- Developers: Capcom (arcade) Micronics (Famicom)
- Publisher: Capcom
- Director: Yoshiki Okamoto
- Programmer: Hirokazu Fujinaka
- Artist: Yoshiki Okamoto
- Composers: Ayako Mori Tamayo Kawamoto
- Platforms: Arcade Famicom
- Release: Arcade JP: July 1984; NA: 1984; Famicom JP: February 8, 1986;
- Genre: Shoot 'em up/run and gun
- Modes: Single-player, multiplayer

= SonSon =

1984 video game

 is a 1984 platform video game developed and published by Capcom for arcades. It is loosely based on the Chinese novel Journey to the West. The player assumes the role of a monkey boy (who is patterned after Sun Wukong from the story) and fights their way from one side to another, eventually reaching the statue of Buddha. One battles bats, rats, and mad bombers along the way with his fighting rod that shoots balls of fire.

The game was ported from the arcade to the Family Computer in Japan. It is considered one of the greatest games of all time. A sequel, titled SonSon II, heavily based on Black Tiger, was released for the PC Engine, published by NEC Avenue. According to composer Manami Matsumae, the PC Engine title was made by Capcom, one of the few games that they developed for the console themselves.

==Gameplay==
The game is a 2-D sidescrolling platformer. The screen scrolls automatically, only stopping to fight major enemies. The screen features six continuous platforms that occasionally feature small gaps. Sonson and Tonton walk automatically across these platforms. Pressing up or down will cause them to jump up or down to the next platform. Pressing left causes them to move more slowly than the screen scrolls, essentially continuing to move forward but at a reduced pace. Pressing right does the opposite - SonSon and TonTon will move across the platforms faster than the screen scrolls. The duo have only one attack - the ability to fire energy blasts from their staves. Touching an enemy or an unfriendly projectile causes the player to lose a life. If a player has any additional lives, they will return to the screen riding on a cloud that will give them temporary invincibility. If the player presses the control stick in any direction, the cloud will disappear and the character will resume its usual walking mode. The cloud will eventually disappear on its own if the control stick is not used.

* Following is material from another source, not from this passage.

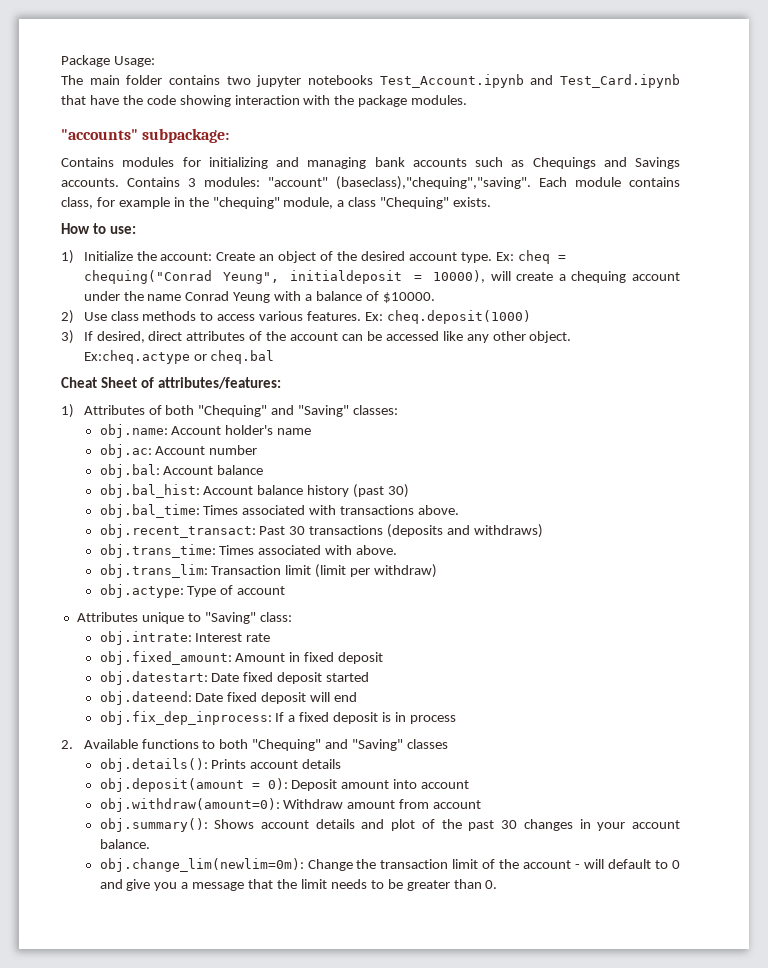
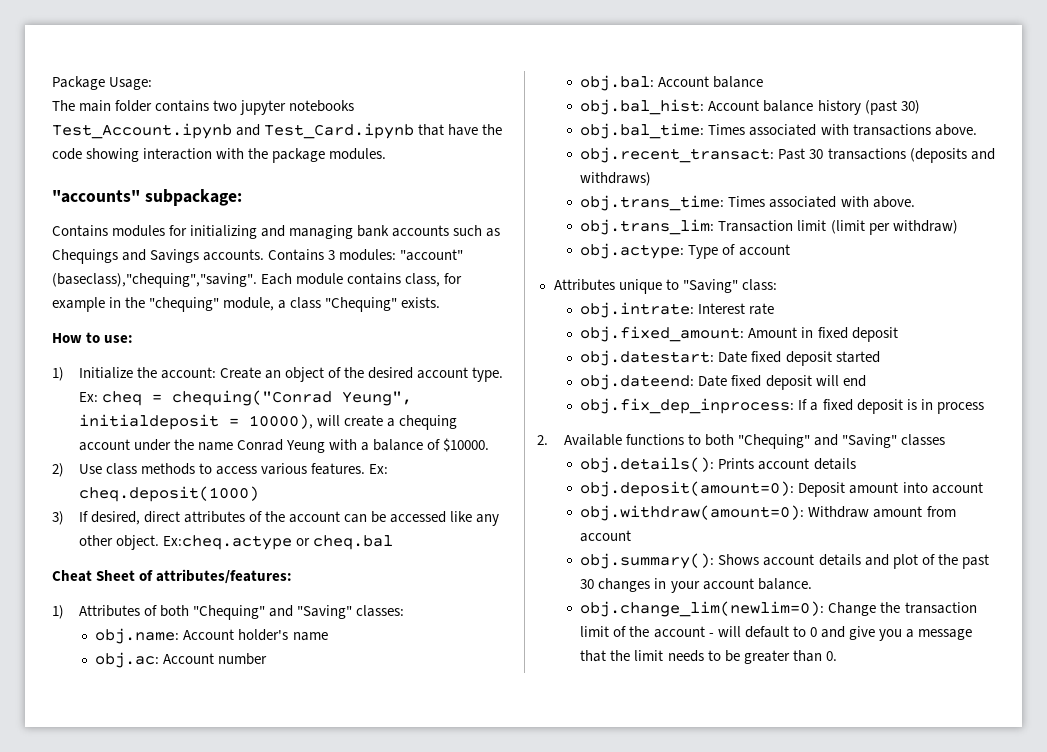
- obj.deposit(amount = 0): Deposit amount into account
+ obj.deposit(amount=0): Deposit amount into account
- obj.change_lim(newlim=0m): Change the transaction limit of the account - will default to 0 and give you a message that the limit needs to be greater than 0.
+ obj.change_lim(newlim=0): Change the transaction limit of the account - will default to 0 and give you a message that the limit needs to be greater than 0.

Power-ups come in the form of various fruits which produce points (with enough points giving the player an extra life). Gathering certain fruit will cause all enemies currently on a screen to turn into point-bearing fruits. Walking across certain platforms will randomly cause a bamboo shoot to sprout, yielding many extra points.

It is possible to play the game co-operatively with partner who plays as TonTon (who is Zhu Bajie in the original story).

==Ports and related releases==
The arcade version is included in the compilations Capcom Arcade 2nd Stadium for Windows, Xbox One, PlayStation 4 and Nintendo Switch as the initial free game. It was also released for Capcom Generation 3 for PlayStation and Sega Saturn, Capcom Classics Collection for the PlayStation 2 and Xbox, Capcom Classics Collection Reloaded for the PlayStation Portable and Capcom Coin-Op Classics by Hanaho games included with the HotRod controller for the PC. It was released on the Wii Virtual Console in Japan on September 7, 2010, and in North America and Europe in December.

Capcom's Street Fighter Alpha features a shop called SonSon in Ryu's and Guy's stages. This same shop is also featured in stages from Super Puzzle Fighter II Turbo and Capcom vs. SNK: Millennium Fight 2000. In Marvel vs. Capcom 2: New Age of Heroes there is a character named SonSon, who is the granddaughter of the main character of the same name.

==Reception==
In Japan, Game Machine listed SonSon on their August 1, 1984 issue as being the fifth most-successful table arcade unit of the month.